___ Given records ___
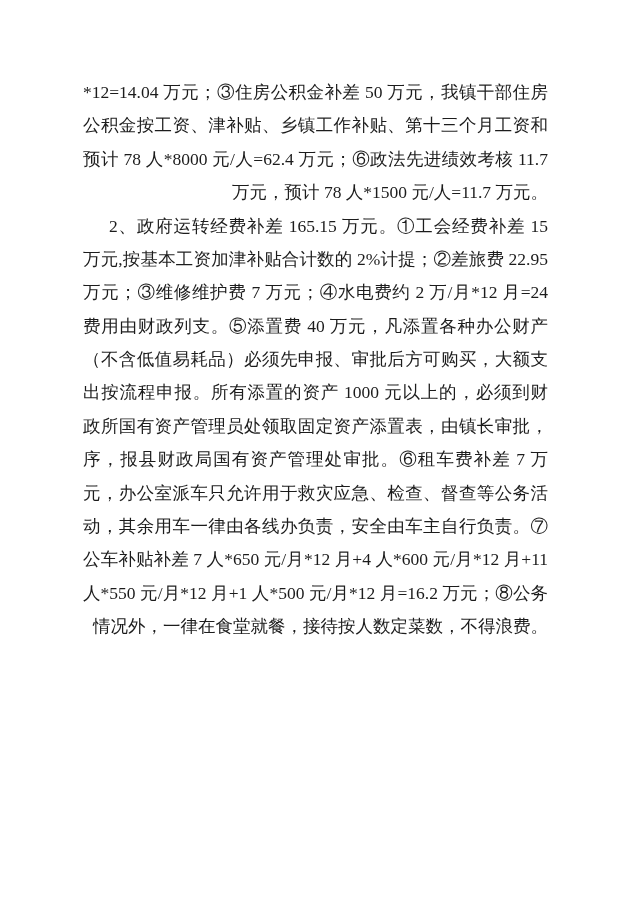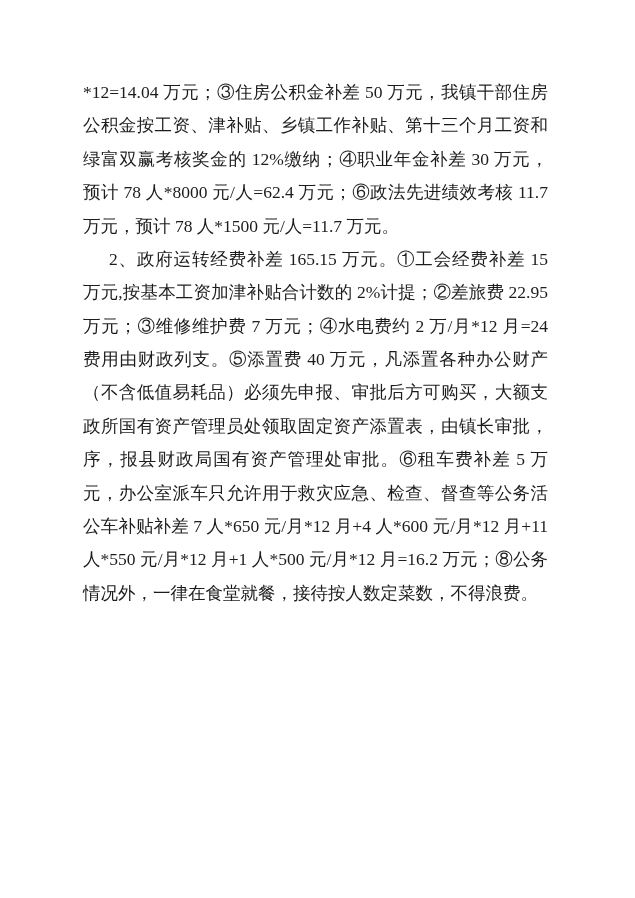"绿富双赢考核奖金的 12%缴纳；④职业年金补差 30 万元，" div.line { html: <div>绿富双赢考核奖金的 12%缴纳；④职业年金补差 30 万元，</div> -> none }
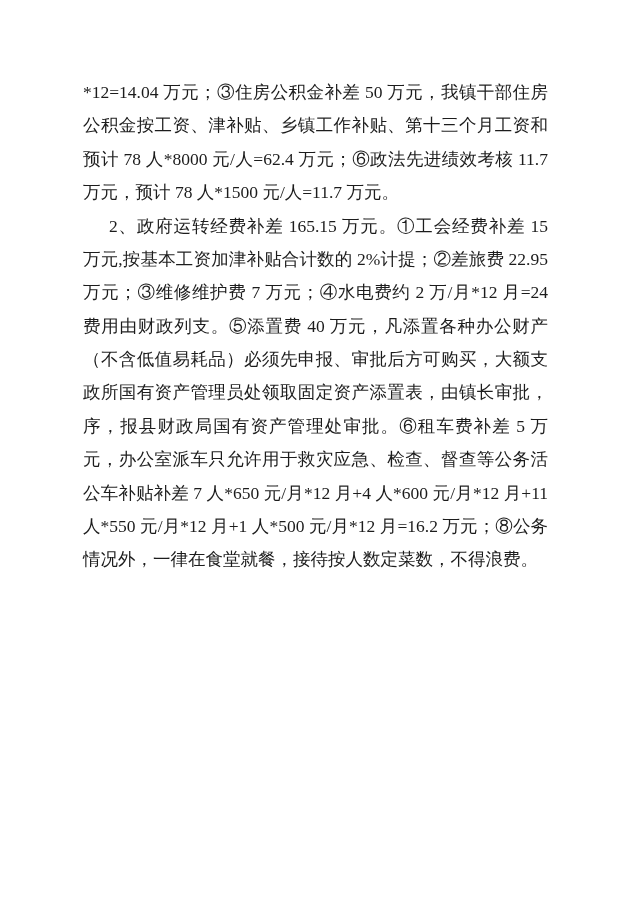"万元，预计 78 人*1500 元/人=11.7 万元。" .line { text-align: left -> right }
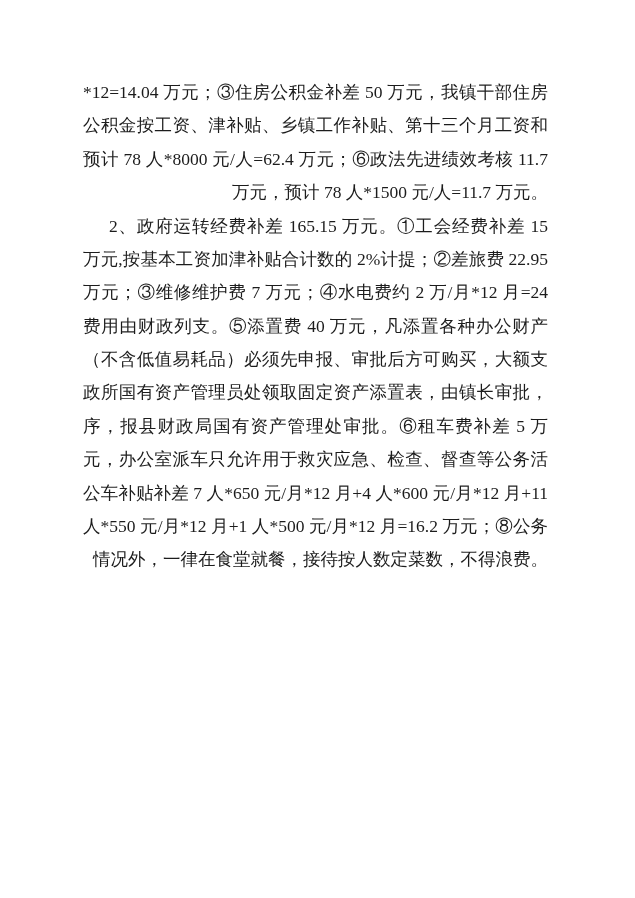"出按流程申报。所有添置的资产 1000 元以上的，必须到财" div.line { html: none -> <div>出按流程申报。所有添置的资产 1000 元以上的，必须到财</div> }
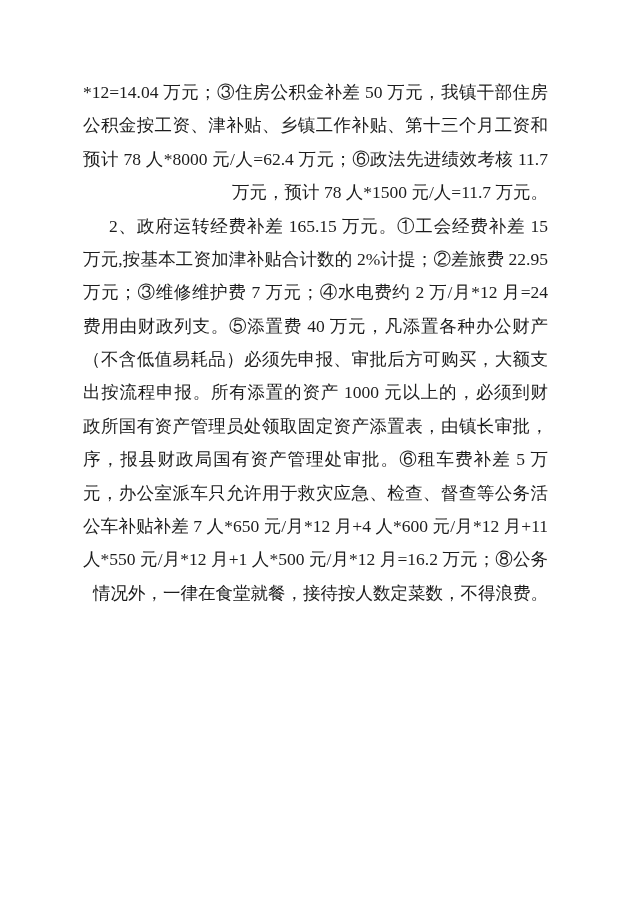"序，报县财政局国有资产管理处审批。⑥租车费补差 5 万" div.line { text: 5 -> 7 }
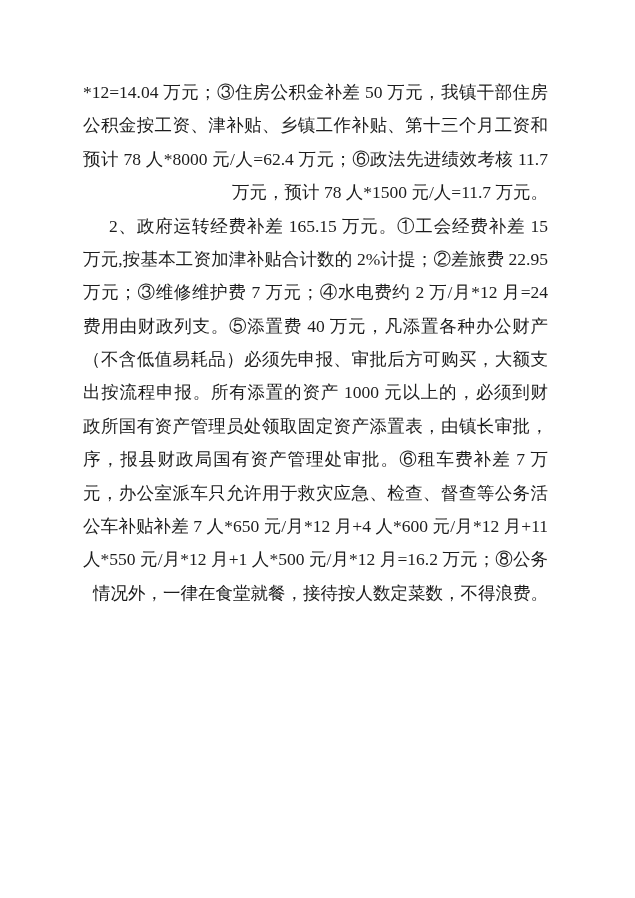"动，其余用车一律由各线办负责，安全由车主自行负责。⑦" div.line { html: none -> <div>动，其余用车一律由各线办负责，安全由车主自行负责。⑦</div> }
___
→ What you will do
Pictures aside, retype the entries above exactly as they are.

→ Your solution
"绿富双赢考核奖金的 12%缴纳；④职业年金补差 30 万元，" div.line { html: <div>绿富双赢考核奖金的 12%缴纳；④职业年金补差 30 万元，</div> -> none }
"万元，预计 78 人*1500 元/人=11.7 万元。" .line { text-align: left -> right }
"出按流程申报。所有添置的资产 1000 元以上的，必须到财" div.line { html: none -> <div>出按流程申报。所有添置的资产 1000 元以上的，必须到财</div> }
"序，报县财政局国有资产管理处审批。⑥租车费补差 5 万" div.line { text: 5 -> 7 }
"动，其余用车一律由各线办负责，安全由车主自行负责。⑦" div.line { html: none -> <div>动，其余用车一律由各线办负责，安全由车主自行负责。⑦</div> }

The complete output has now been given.